Hasyim Kipuw (born 9 May 1988) is an Indonesian professional footballer who plays for Persis Solo. Although primarily a centre-back, he has also been used as a right-back or defensive midfielder.

== Club career ==
===Arema Cronus===
On 2 December 2014, he signed with Arema Cronus.

===Return to Arema===
On 11 April 2022, Kipuw return to Arema in the 2022–23 season.
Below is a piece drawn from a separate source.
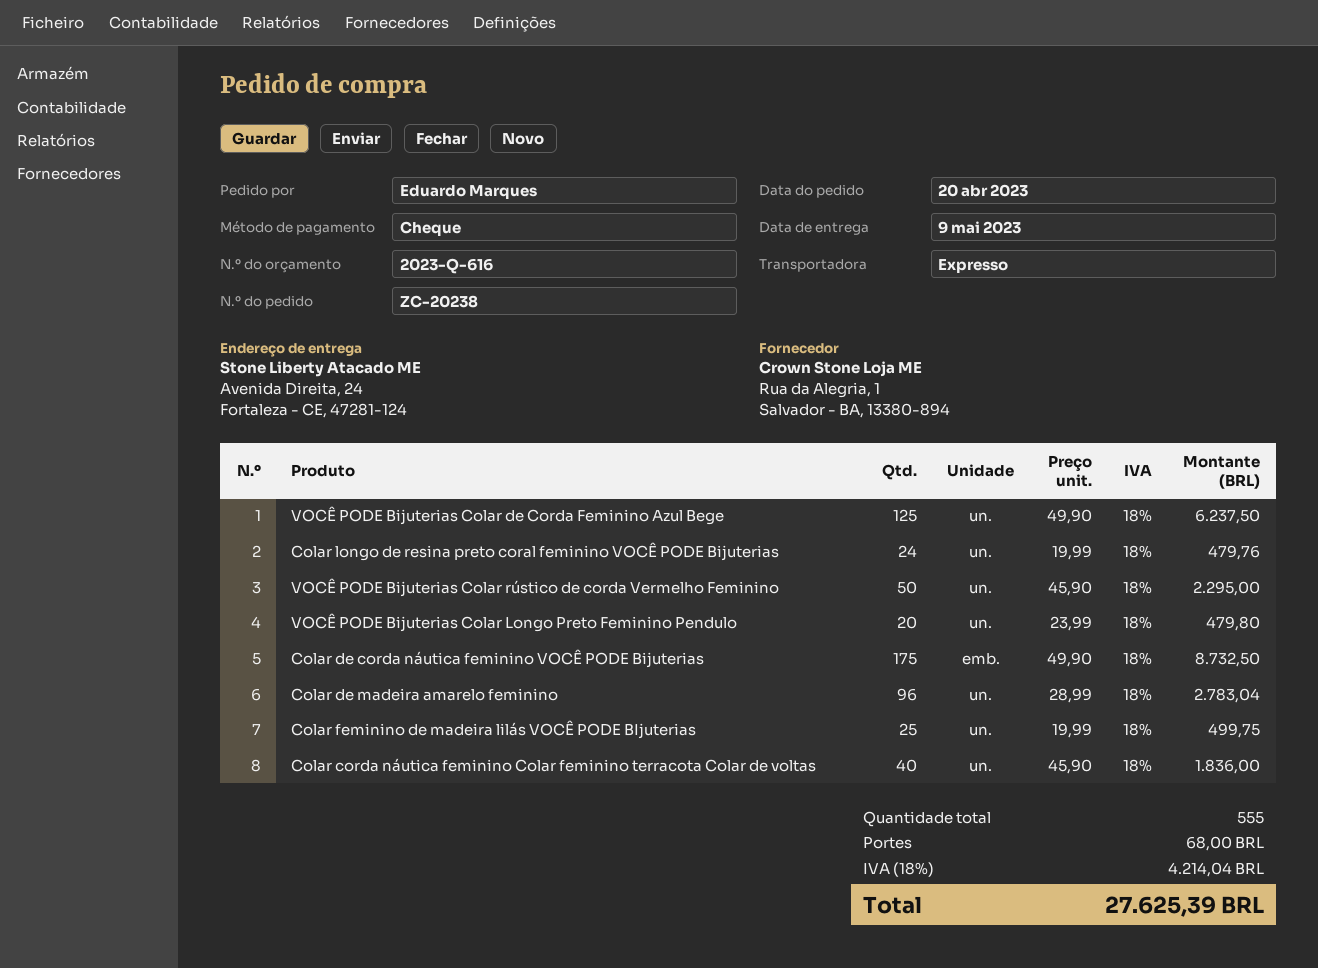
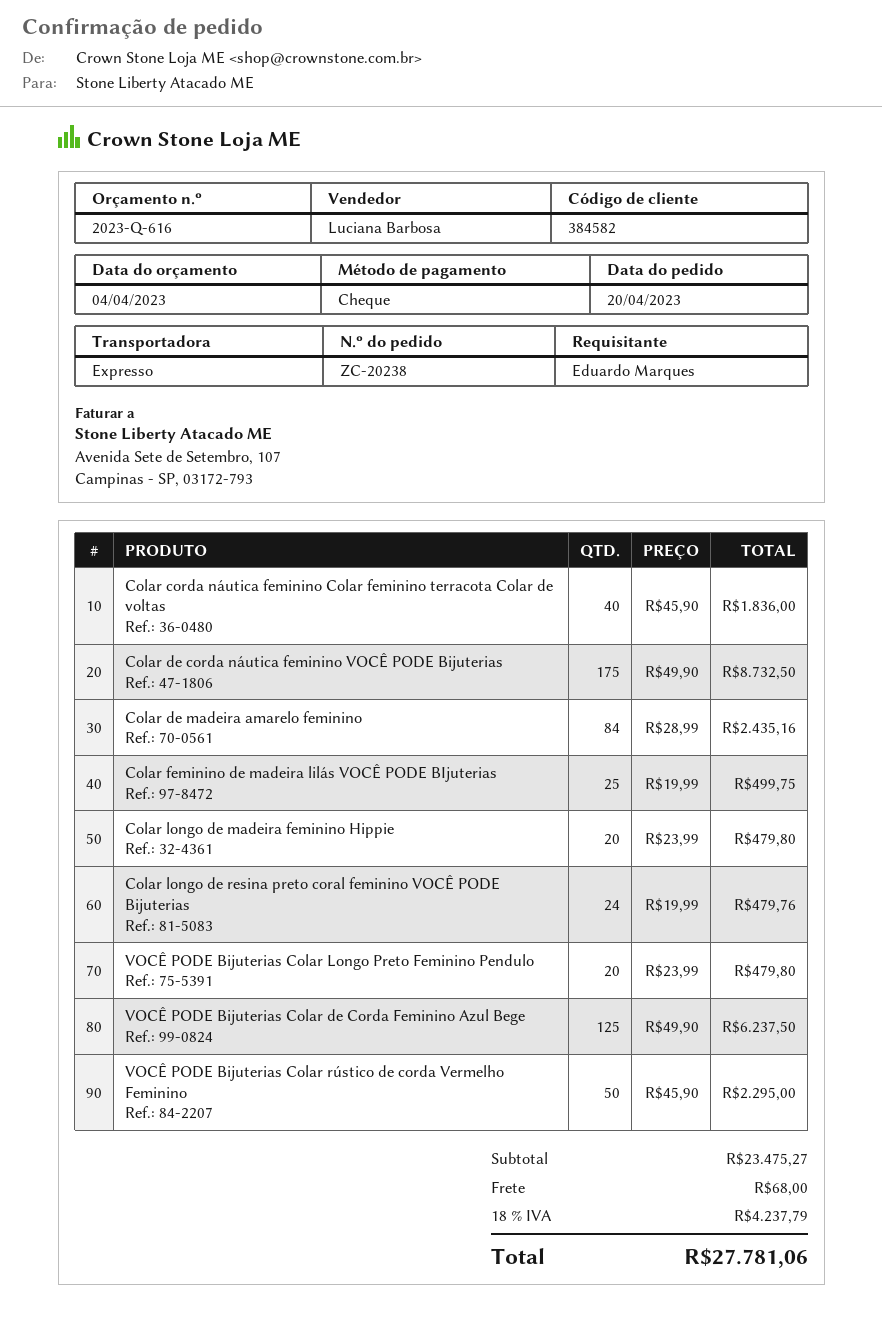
Colar de madeira amarelo feminino: 96 x 28.99 = 2783.04 -> 84 x 28.99 = 2435.16
Colar longo de madeira feminino Hippie: none -> 20 x 23.99 = 479.80
tax: 18% = 4214.04 -> 18% = 4237.79
total: 27625.39 -> 27781.06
He made his league debut on 30 July 2022 as a substitute in a match against PSIS Semarang at the Kanjuruhan Stadium, Malang.

==Career statistics==
===International===

Appearances and goals by national team and year
| National team | Year | Apps | Goals |
| Indonesia | 2013 | 4 | 0 |
| 2014 | 1 | 0 |
| 2015 | 2 | 0 |
| Total |  | 7 | 0 |

== Honours ==
- Arema
- Menpora Cup: 2013
- Indonesian Inter Island Cup: 2014/15
- Indonesia President's Cup: 2022

- PSM Makassar
- Piala Indonesia: 2019

- Indonesia U-23
- SEA Games silver medal: 2011

== Personal life ==
Kipuw is a devout Muslim who observes the Islamic month of Ramadan.